Voice Assistant · Wizard-of-Oz · Aging

A Voice Assistant to Help Older Adults Navigate Mobile Interfaces

Query taxonomy across 3 studies + Wizard-of-Oz evaluation showing 88% adoption and 77% immediate recovery

Published at CHI 2023 — "Where is history": Toward Designing a Voice Assistant to help Older Adults locate Interface Features quickly · Yu, Parde & Chattopadhyay

Abstract

Abstract

We explore a voice assistant that helps older adults locate UI features by verbal query. Through three studies — a think-aloud study with 19 older adults, a baseline with 12 younger adults, and a Wizard-of-Oz experiment (n=15) — we contribute a taxonomy of 5 query types and show that 87% of older adults used the voice assistant when lost, recovering immediately 77% of the time.

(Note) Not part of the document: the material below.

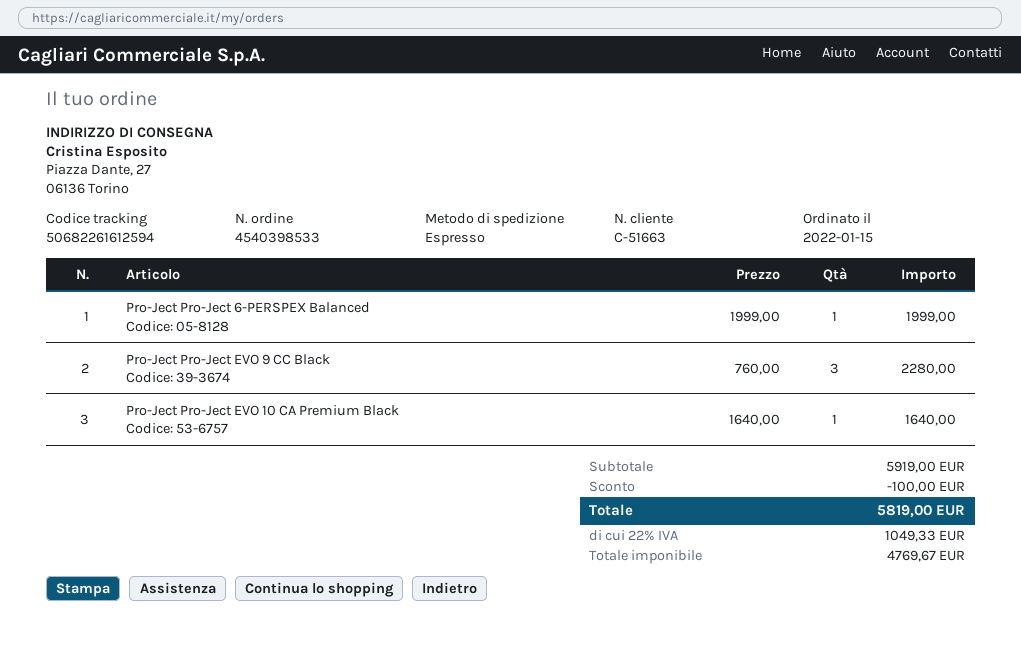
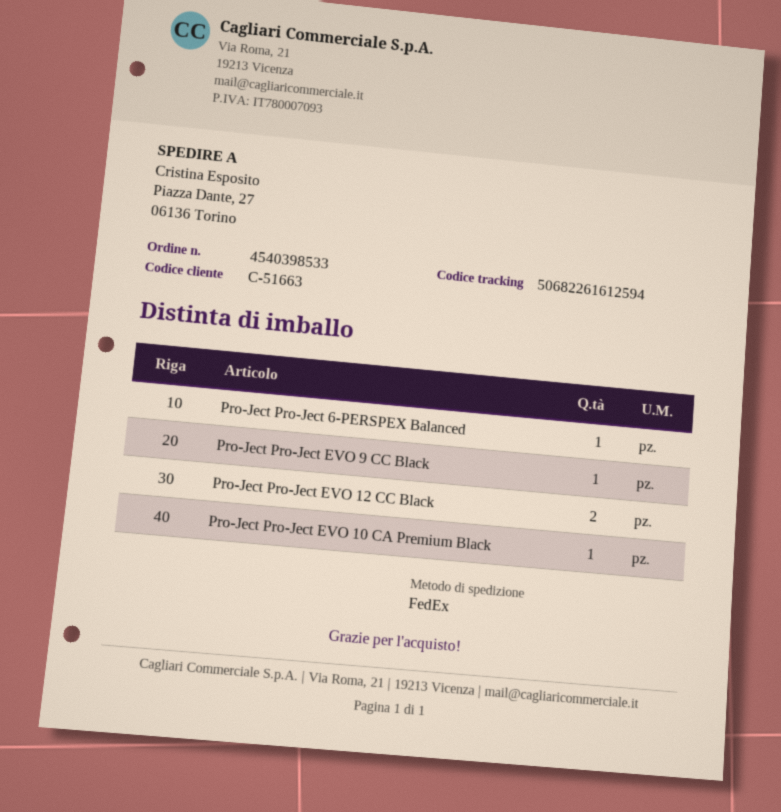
shipping method: express -> FedEx
Pro-Ject Pro-Ject EVO 9 CC Black: 3 -> 1
Pro-Ject Pro-Ject EVO 12 CC Black: none -> 2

Keywords: voice assistant, older adults, mobile interface, Wizard-of-Oz, query taxonomy, accessibility, CHI 2023

1. Query Taxonomy (Studies 1 & 2)

How Older Adults Verbalize Interaction Problems

In an exploratory think-aloud study (19 older adults, 16 unique apps), we asked participants to speak their thoughts aloud whenever the interface caused confusion. 111 questions were collected. Using inductive open coding, we identified five query types:

TypeDescriptionExampleWh?
ValidationVerify whether doing the right thing"Should I click the 'View Cart' option?"Y/N
Informational–DirectedClear next action, unclear which feature"How do I find an address on this map?"how
Informational–UndirectedNo clear intuition about next feature"Which one to choose?"what/which
NavigationalWhere is a particular feature?"Where is history?"where
ConceptualAbout general app workflow, not UI location"Why is it just processing?"why
Table 2. Taxonomy of questions asked by older adults during mobile UI exploration (CHI 2023).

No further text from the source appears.